The Challenges of Being a Bad Lawyer

I know this is technically a blog, but, if it were some other social media platform, that right there, my friends, would be “click bait.”  What?? This guest blogger is going to talk about how difficult it is to be a lousy attorney?  But, no, I don’t mean bad lawyer in the sense of legal incompetency or shaky professional ethics; I mean it in terms of being the bad-guy lawyer, the bearer of the bad news, the lawyer whose job it is to tell the client that he or she is not getting a settlement or can’t win the case or …any number of other unhappy communications.

It turns out that I am conflict averse.  That this was news to me was pretty lame because I chose – at age 49! – to go into litigation after graduating law school.
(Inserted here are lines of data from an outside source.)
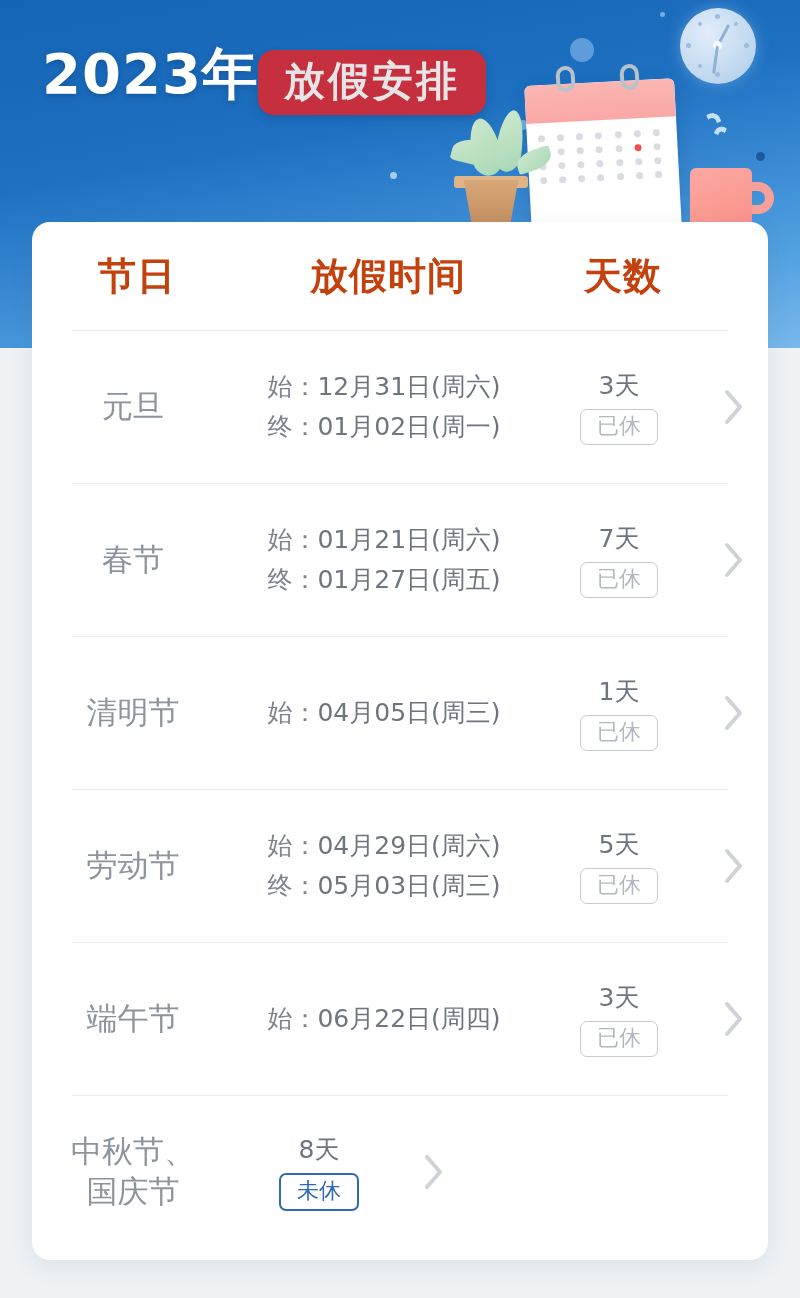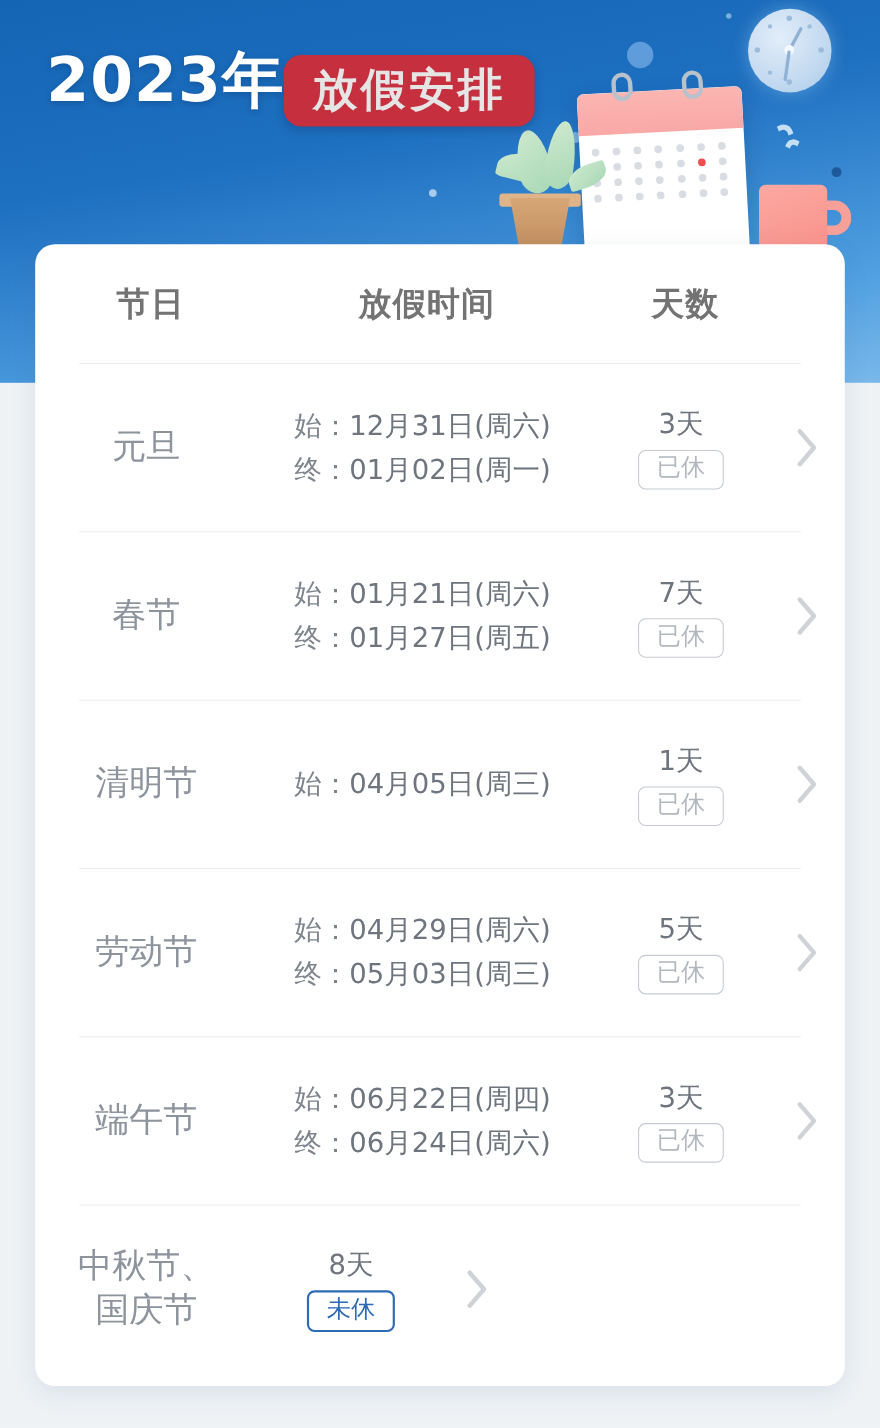--- a/index.html
+++ b/index.html
@@ -112,21 +112,21 @@
 
   
   .card{
     position:absolute; left:32px; top:222px; width:736px; height:1038px;
     background:#ffffff; border-radius:18px;
     box-shadow:0 6px 22px rgba(60,90,130,.10);
     z-index:5;
   }
 
   .thead{ display:flex; align-items:center; height:108px; padding:0 0 0 4px; }
-  .th{ color:#737373; font-size:30px; font-weight:bold; letter-spacing:1px;
+  .th{ color:#c2410c; font-size:38px; font-weight:bold; letter-spacing:1px;
        font-family:"DejaVu Sans","Liberation Sans",sans-serif; }
   .col-name{ width:202px; text-align:center; }
   .col-time{ width:300px; text-align:center; }
   .col-days{ width:170px; text-align:center; }
   .col-arrow{ width:60px; text-align:center; }
 
   .divider{ height:1px; background:#ededf0; margin:0 40px; }
 
   .row{ display:flex; align-items:center; height:152px; }
   .cell{ display:flex; flex-direction:column; align-items:center; justify-content:center; }
@@ -324,21 +324,20 @@
         </div>
       </div>
       <div class="divider"></div>
       <div class="row">
         <div class="cell col-name">
           <div class="hol-name">端午节</div>
         </div>
         <div class="cell col-time">
           <div class="time-lines">
             <div><span class="lbl">始：</span><span>06月22日(周四)</span></div>
-            <div><span class="lbl">终：</span><span>06月24日(周六)</span></div>
           </div>
         </div>
         <div class="cell col-days">
           <div class="days-num">3天</div>
           <div class="badge taken">已休</div>
         </div>
         <div class="chev">
           <svg width="22" height="38" viewBox="0 0 22 38" fill="none">
             <path d="M4 4 L17 19 L4 34" stroke="#cfd3d8" stroke-width="4" stroke-linecap="round" stroke-linejoin="round"></path>
           </svg>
In fact, I chose to join the products liability defense litigation practice group when I joined a Milwaukee firm the September after graduation.  For some reason, I imagined that being a litigator would suit my personality, which, as my husband will confirm, likes to win arguments.  But it turns out I didn’t have a very good sense what litigation entailed: rather than using persuasive argument to prevail on some esoteric, high-minded point, litigation is really more like a bare-knuckled battle royale.  For me anyway, there was just too much…conflict.  And, I was too old for it.  It was exhausting.

When I changed course in my legal career and became general counsel for a national insurance trade association, I thought I’d left my conflict days behind me.  But, another epiphany here (and, yes, I really am getting to be too old for these), there is “conflict” even in a legal profession that is primarily transactional.  Broadly speaking, my work for the association entails monitoring and providing legal analysis of state and federal legislation and regulatory activity that affect the association’s membership, advising on various areas of the law affecting the industry, and generally supporting the work and mission of the association.  In other words, for the most part my role as general counsel does not engender much strife; there generally is no one on another side of a “v.”

But, there are times when I must be the “bad” lawyer, and I’ll admit that I find that difficult (but not impossible). I must, on occasion, terminate a contract or deny a claim, knowing that the vendor or claimant is going to be seriously bummed out.  Recently I had to write a termination of employment letter, and, let me tell you, that was hard for me – although not as hard as it was for the recipient to receive, I imagine.  Those days are unhappy days in my practice.  I always flinch a bit emotionally when I take these actions, hoping that nobody shoots the messenger.

You know that old saw: would you rather be liked or respected? For starters, I think that most people reject the premise of the question and want to be both liked and respected.  Yet I think that most people – and certainly most lawyers – would choose to be respected, even if it means they weren’t liked.  For me, if push comes to shove, I would also choose to be respected.  But I would hate making the choice and would hate not being liked.  Perhaps I’m wrong, but I think for most people (or for most attorneys anyway) that hypothetical choice is less ambiguous than it is for me.

The trick of it for me, then, is to reframe my position on those occasions when I must act as the “bad” lawyer: even if it is personally uncomfortable, I am serving my client, and, ultimately, serving my client is doing the work of a “good” lawyer.  I think that litigators see it that same way, in fact.  I remember talking to a very senior litigator in my group at the law firm, and expressing to him that perhaps the reason I was struggling as an inexperienced litigator was because I just hadn’t found the right legal matter that I could “get behind.”  He told me that it didn’t matter what the legal issue was: all a good litigator cared about was “ripping the other guy’s face off.”  Well.  Okay, then. But, while that sentiment is a bit vivid, he didn’t see himself as a “bad” lawyer; he saw himself as the “good” lawyer ripping the other guy’s face off on behalf of his client.

I’m not sure who (if anyone?!) is reading this, but, as I write this blog post, I am imagining that the reader is a current law school student.  Choosing to enter the profession of law means you have chosen a career that in its essence helps people; it is a helping profession.  But understand this: sometimes in order to be a good lawyer, you have to be a “bad lawyer,” which is not always easy!

This Post Has One Comment

  1. Jeff Myer

    I will take the click bait and dissent. “Bad” lawyers who see their responsibility as “ripping the other guy’s face off on behalf of a client” disserve and demean the profession. That it pays well does not justify it. That some clients expect it does not excuse it. The Rules of Professional Conduct do not require a lawyer to engage in such tactics or endorse the attitude of that “bad” lawyer. The Rules do not require any lawyer to engage in any behavior inconsistent with the lawyer’s moral compass. “Bad” lawyers are bad lawyers (no quotation marks, air or actual) with a badly magnetized moral compass. We can zealously advocate without engaging in such attitude and tactics. We need not acquiesce in their continuance.